◆ **What the task asks**
Print exactly the lines from the one containing "Cardy Moten III" through the last line of the records below, both included, and nothing else; omit any pictures.

━━━━━ Recorded information ━━━━━

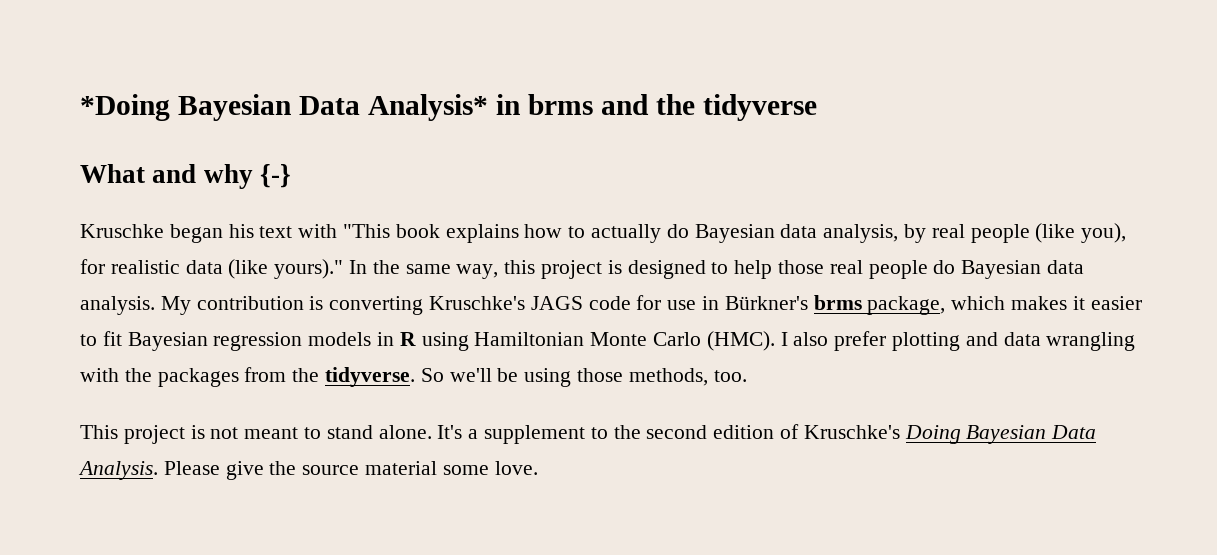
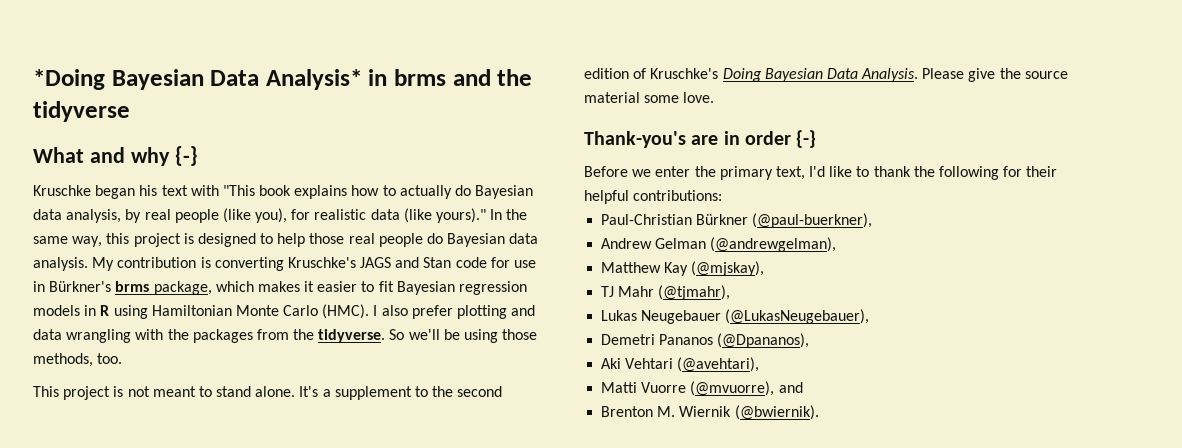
- My contribution is converting Kruschke's JAGS code for use in Bürkner's brms package, which makes it easier to fit Bayesian regression models in R using Hamiltonian Monte Carlo (HMC).
+ My contribution is converting Kruschke's JAGS and Stan code for use in Bürkner's brms package, which makes it easier to fit Bayesian regression models in R using Hamiltonian Monte Carlo (HMC).
+ Thank-you's are in order {-}
+ Before we enter the primary text, I'd like to thank the following for their helpful contributions:
+ Paul-Christian Bürkner (@paul-buerkner),
+ Andrew Gelman (@andrewgelman),
+ Matthew Kay (@mjskay),
+ TJ Mahr (@tjmahr),
+ Lukas Neugebauer (@LukasNeugebauer),
+ Demetri Pananos (@Dpananos),
+ Aki Vehtari (@avehtari),
+ Matti Vuorre (@mvuorre), and
+ Brenton M. Wiernik (@bwiernik).

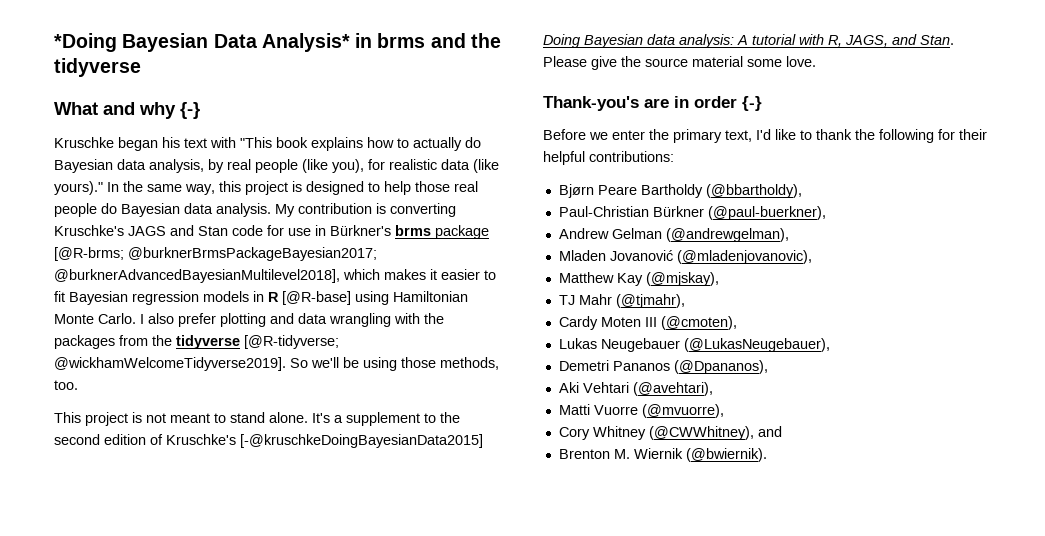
- My contribution is converting Kruschke's JAGS and Stan code for use in Bürkner's brms package, which makes it easier to fit Bayesian regression models in R using Hamiltonian Monte Carlo (HMC).
+ My contribution is converting Kruschke's JAGS and Stan code for use in Bürkner's brms package [@R-brms; @burknerBrmsPackageBayesian2017; @burknerAdvancedBayesianMultilevel2018], which makes it easier to fit Bayesian regression models in R [@R-base] using Hamiltonian Monte Carlo.
- I also prefer plotting and data wrangling with the packages from the tidyverse.
+ I also prefer plotting and data wrangling with the packages from the tidyverse [@R-tidyverse; @wickhamWelcomeTidyverse2019].
- It's a supplement to the second edition of Kruschke's Doing Bayesian Data Analysis.
+ It's a supplement to the second edition of Kruschke's [-@kruschkeDoingBayesianData2015] Doing Bayesian data analysis: A tutorial with R, JAGS, and Stan.
+ Bjørn Peare Bartholdy (@bbartholdy),
+ Mladen Jovanović (@mladenjovanovic),
+ Cardy Moten III (@cmoten),
- Matti Vuorre (@mvuorre), and
+ Matti Vuorre (@mvuorre),
+ Cory Whitney (@CWWhitney), and

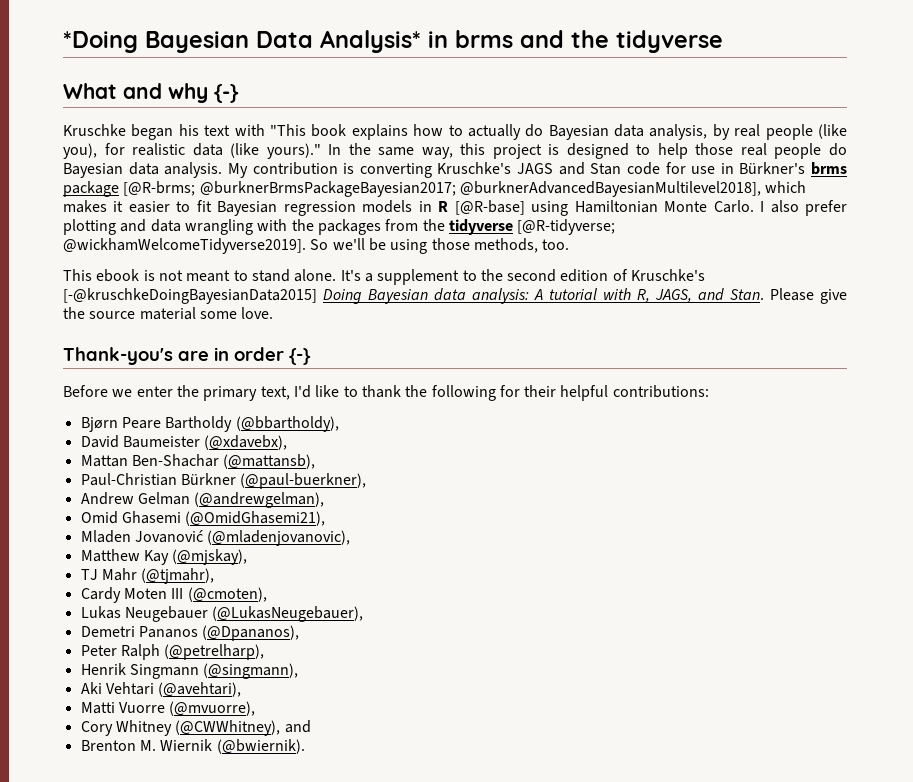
- This project is not meant to stand alone.
+ This ebook is not meant to stand alone.
+ David Baumeister (@xdavebx),
+ Mattan Ben-Shachar (@mattansb),
+ Omid Ghasemi (@OmidGhasemi21),
+ Peter Ralph (@petrelharp),
+ Henrik Singmann (@singmann),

━━━━━

◆ **Answer for this exercise**
+ Cardy Moten III (@cmoten),
- Matti Vuorre (@mvuorre), and
+ Matti Vuorre (@mvuorre),
+ Cory Whitney (@CWWhitney), and

- This project is not meant to stand alone.
+ This ebook is not meant to stand alone.
+ David Baumeister (@xdavebx),
+ Mattan Ben-Shachar (@mattansb),
+ Omid Ghasemi (@OmidGhasemi21),
+ Peter Ralph (@petrelharp),
+ Henrik Singmann (@singmann),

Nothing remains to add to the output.